2015 British documentary film

The Hard Stop is a 2015 British documentary film, written and produced by George Amponsah and Dionne Walker, about the aftermath of the death of Mark Duggan, a young black man who lost his life at the hands of the Metropolitan Police in Tottenham, north London, in 2011 during a "hard stop" when officers "pulled out in front of Duggan's speeding cab, ready for confrontation" with the armed Duggan. A peaceful protest about the event escalated into several days of rioting that spread across London and beyond, and for a time made news headlines around the world.

==Background==
The film begins with Martin Luther King Jr.'s quote: "A riot is the language of the unheard", which Catherine Bray of Variety says "intelligently informs and underpins the entire pic" as it "grapples sincerely with the cultural context of a wave of riots that broke out across England in the summer of 2011, in the wake of the fatal police shooting of London resident Mark Duggan." Picking up the story in the period after media coverage of it waned, Amponsah's film sheds light on the environment from which Mark Duggan came. Focusing on two of his childhood friends, Marcus Knox-Hooke and Kurtis Henville, against the backdrop of their home on Broadwater Farm — an estate that notoriously was the scene of a 1985 riot triggered by tensions between the police and local black people — the film follows the journey of the two young black men over 24 months, until the 2012 verdict that found Duggan to have been "lawfully killed".

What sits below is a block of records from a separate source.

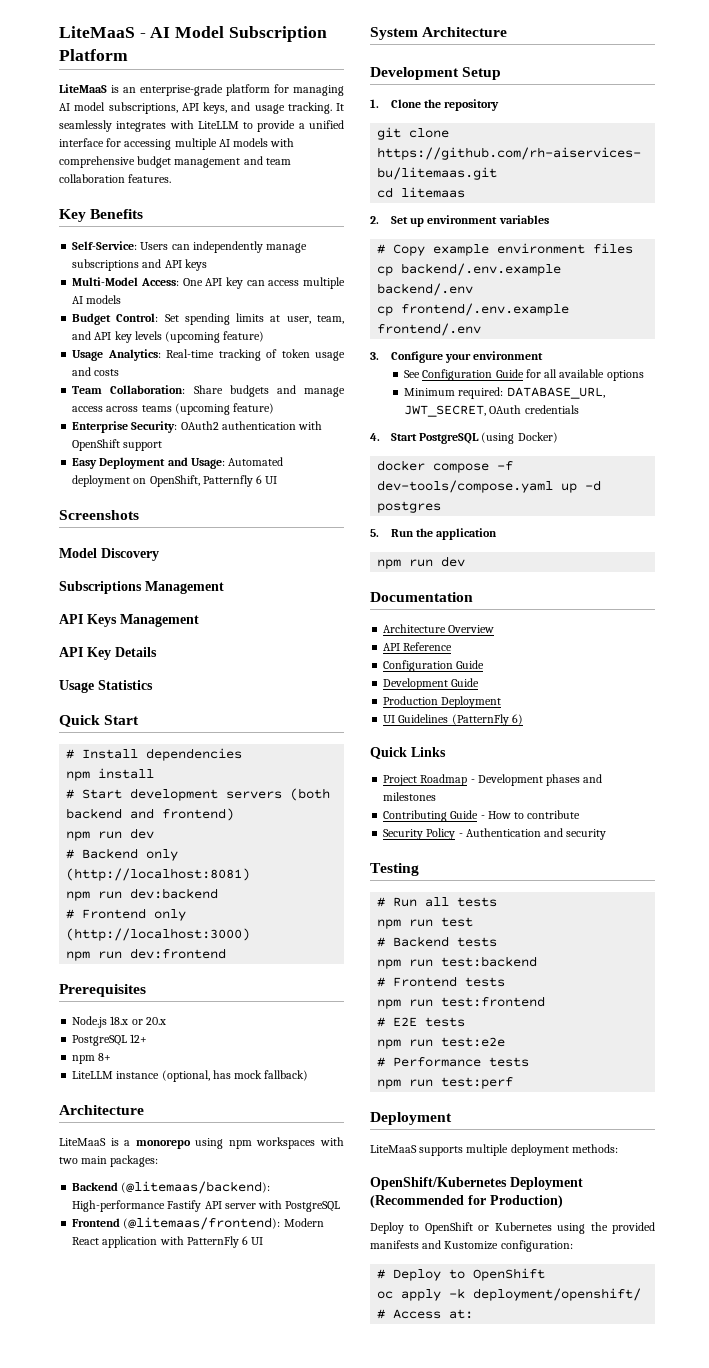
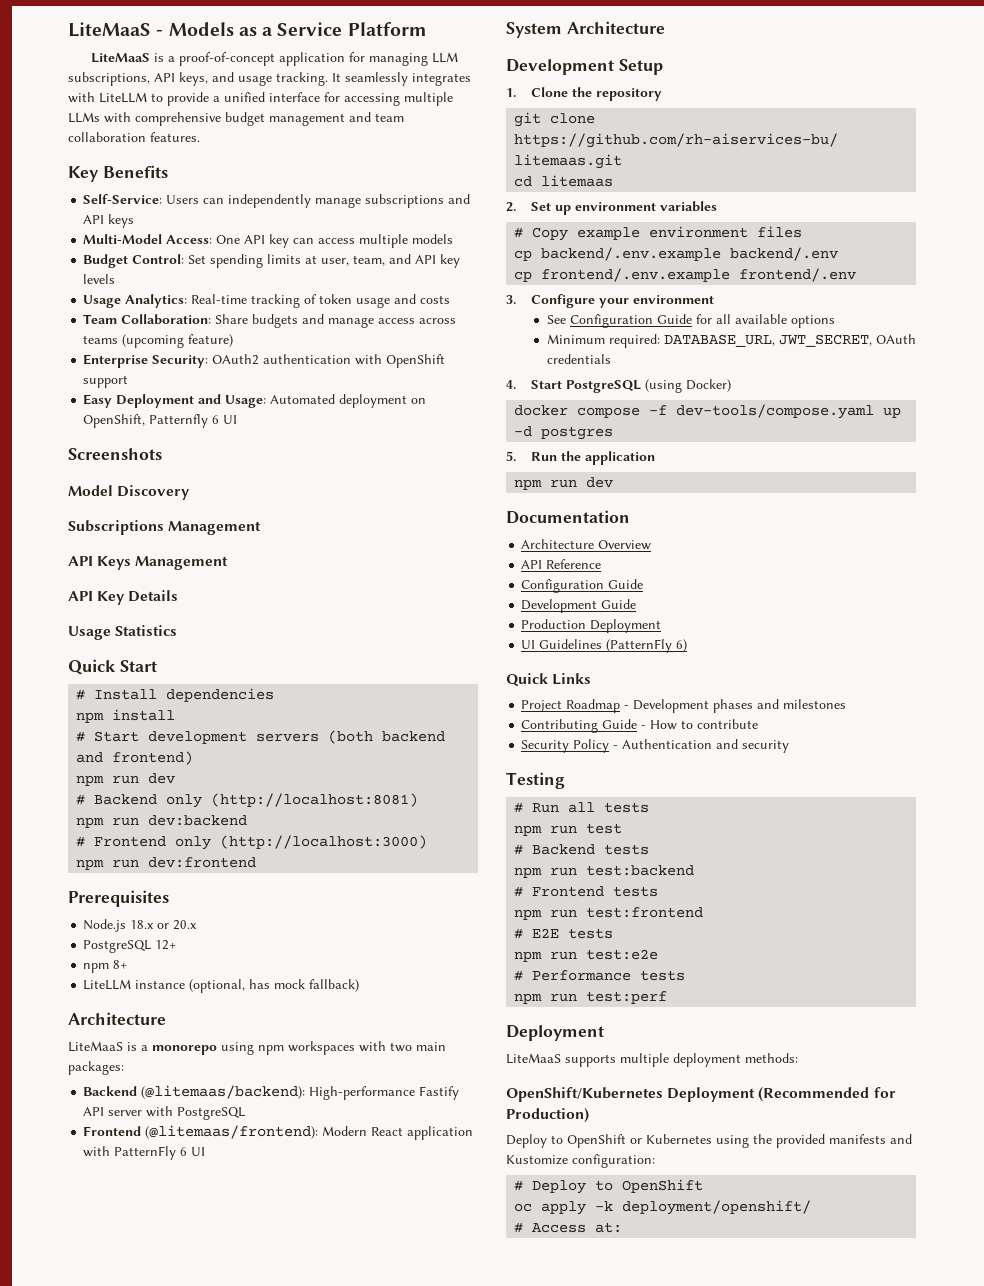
- LiteMaaS - AI Model Subscription Platform
+ LiteMaaS - Models as a Service Platform
- LiteMaaS is an enterprise-grade platform for managing AI model subscriptions, API keys, and usage tracking.
+ LiteMaaS is a proof-of-concept application for managing LLM subscriptions, API keys, and usage tracking.
- It seamlessly integrates with LiteLLM to provide a unified interface for accessing multiple AI models with comprehensive budget management and team collaboration features.
+ It seamlessly integrates with LiteLLM to provide a unified interface for accessing multiple LLMs with comprehensive budget management and team collaboration features.
- Multi-Model Access: One API key can access multiple AI models
+ Multi-Model Access: One API key can access multiple models
- Budget Control: Set spending limits at user, team, and API key levels (upcoming feature)
+ Budget Control: Set spending limits at user, team, and API key levels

Marcus Knox-Hooke was accused of being the instigator of the 2011 riots and, though that charge was dropped, he was sentenced to 32 months' imprisonment following a prosecution for other offences. Producer Dionne Walker has said: "We started with Marcus but then he went to prison. There was a whole inquest… [then] you see in the film where it was a clear decision to follow Kurtis and his home life, which helped set the context of the film. It’s a microcosm, but there were wider issues going on.… It’s not an investigative Panorama-esque TV format documentary. It’s an independent, observational, cinematic film." In the words of Amponsah, "Our objective is to tell a story and engage an audience. When Marcus is in the cab on his way to being sentenced and starts crying because of the frustration of his friend and what’s about to happen to him, I don’t put down the camera.... The story that you see on the screen, we’re talking about over 130 hours of footage. It all came down to the editing.… The emotional investment is in the edit."

==Reception==
The Hard Stop had its world premiere on 14 September 2015 at the Toronto International Film Festival, in addition to being screened on 17 October 2015 at the London Film Festival, prior to general release in the UK on 15 July 2016.

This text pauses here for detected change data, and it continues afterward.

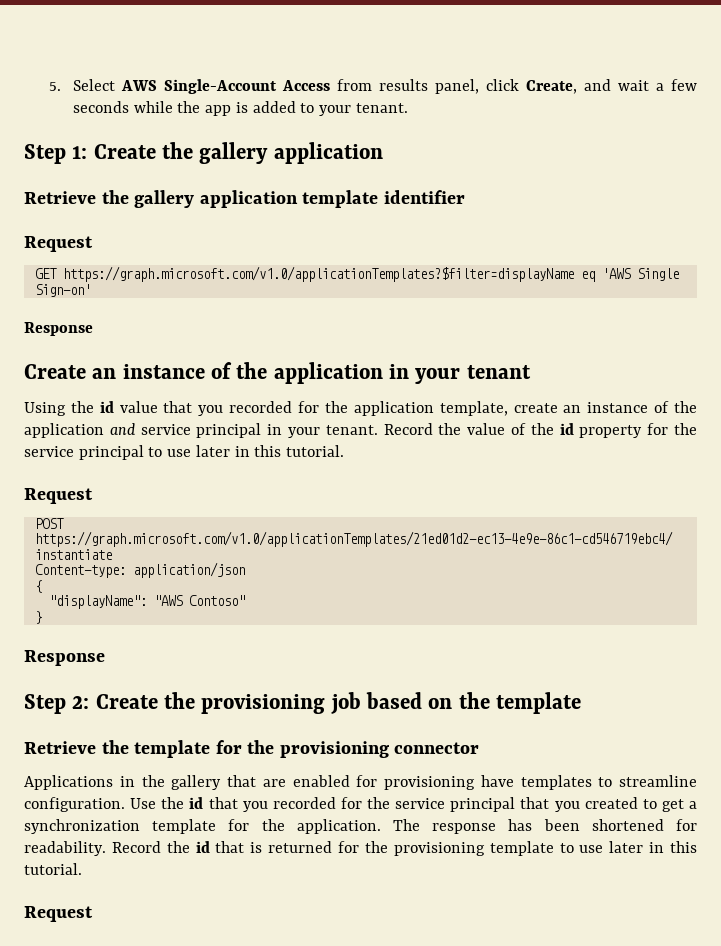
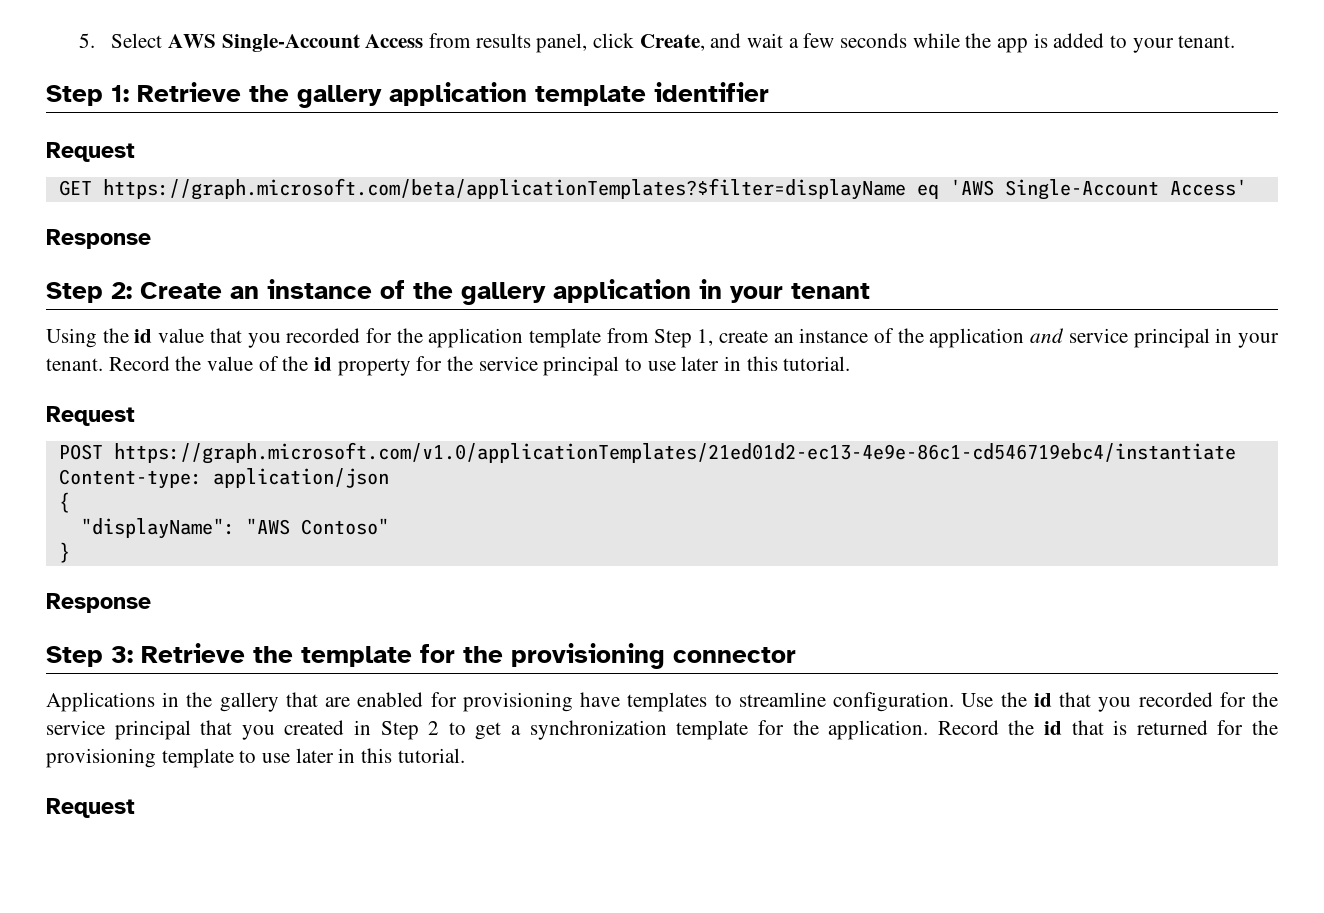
- Step 1: Create the gallery application
- Retrieve the gallery application template identifier
+ Step 1: Retrieve the gallery application template identifier
- GET https://graph.microsoft.com/v1.0/applicationTemplates?$filter=displayName eq 'AWS Single Sign-on'
+ GET https://graph.microsoft.com/beta/applicationTemplates?$filter=displayName eq 'AWS Single-Account Access'
  Response
- Create an instance of the application in your tenant
+ Step 2: Create an instance of the gallery application in your tenant
- Using the id value that you recorded for the application template, create an instance of the application and service principal in your tenant.
+ Using the id value that you recorded for the application template from Step 1, create an instance of the application and service principal in your tenant.
- Step 2: Create the provisioning job based on the template
- Retrieve the template for the provisioning connector
+ Step 3: Retrieve the template for the provisioning connector
- Use the id that you recorded for the service principal that you created to get a synchronization template for the application.
+ Use the id that you recorded for the service principal that you created in Step 2 to get a synchronization template for the application.
- The response has been shortened for readability.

The film has been generally well received, being given four-star reviews by Peter Bradshaw of The Guardian, Charlotte O'Sullivan of the Evening Standard and Emma Simmonds of The List, among others. Sight & Sound described The Hard Stop as "Powerful and timely", and The Voice newspaper called it "an intimate documentary ... a profoundly humane, thought-provoking and topical testament, which gives a voice to people who are rarely heard." Alice Charles in The Huffington Post noted that there was "something undeniably poignant" about the film, while acknowledging that it "raises more questions than it answers." According to Time Out, "What the film ends up being about is opportunity: the opportunities we’re born with or without, and the opportunity to defy destiny by making the right choices. It’s not a happy watch – but it’s an essential one if you want better to understand the city and people around you." Grace Hetherington in her review in The Metropolist gives The Hard Stop a five-star rating and observes: "Amponsah wants the audience to connect with Marcus and Kurtis not just as subsidiaries of Mark Duggan’s character but as representatives of their own culture and the place they call home.... This film cleverly highlights that the riots did not initially start from hatred, but from a heart of frustration and from a seed of disdain between residents of Broadwater Farm estate and the police.... The film finishes with some hard-hitting truths. In Britain, since 1990 there have been over 1500 deaths in custody or following police contact. No officer has ever been convicted following an unlawful killing verdict.

This film does not end on resolution, because it cannot. It highlights the repetitive society these residents are living in, transposing to deaths similar over in the US as of recent. It is a cycle of power, resentment and ultimately violence. And it is not just the people thrown into prison that have to realise their own demons in order for it to stop... [The Hard Stop] calls for those in authority to reflect on their wants and actions too, before it happens again."

In 2017 the film was nominated for a BAFTA in the category Best debut by a British writer, director or producer, and for two British Independent Film Awards: Best Documentary and Breakthrough Producer.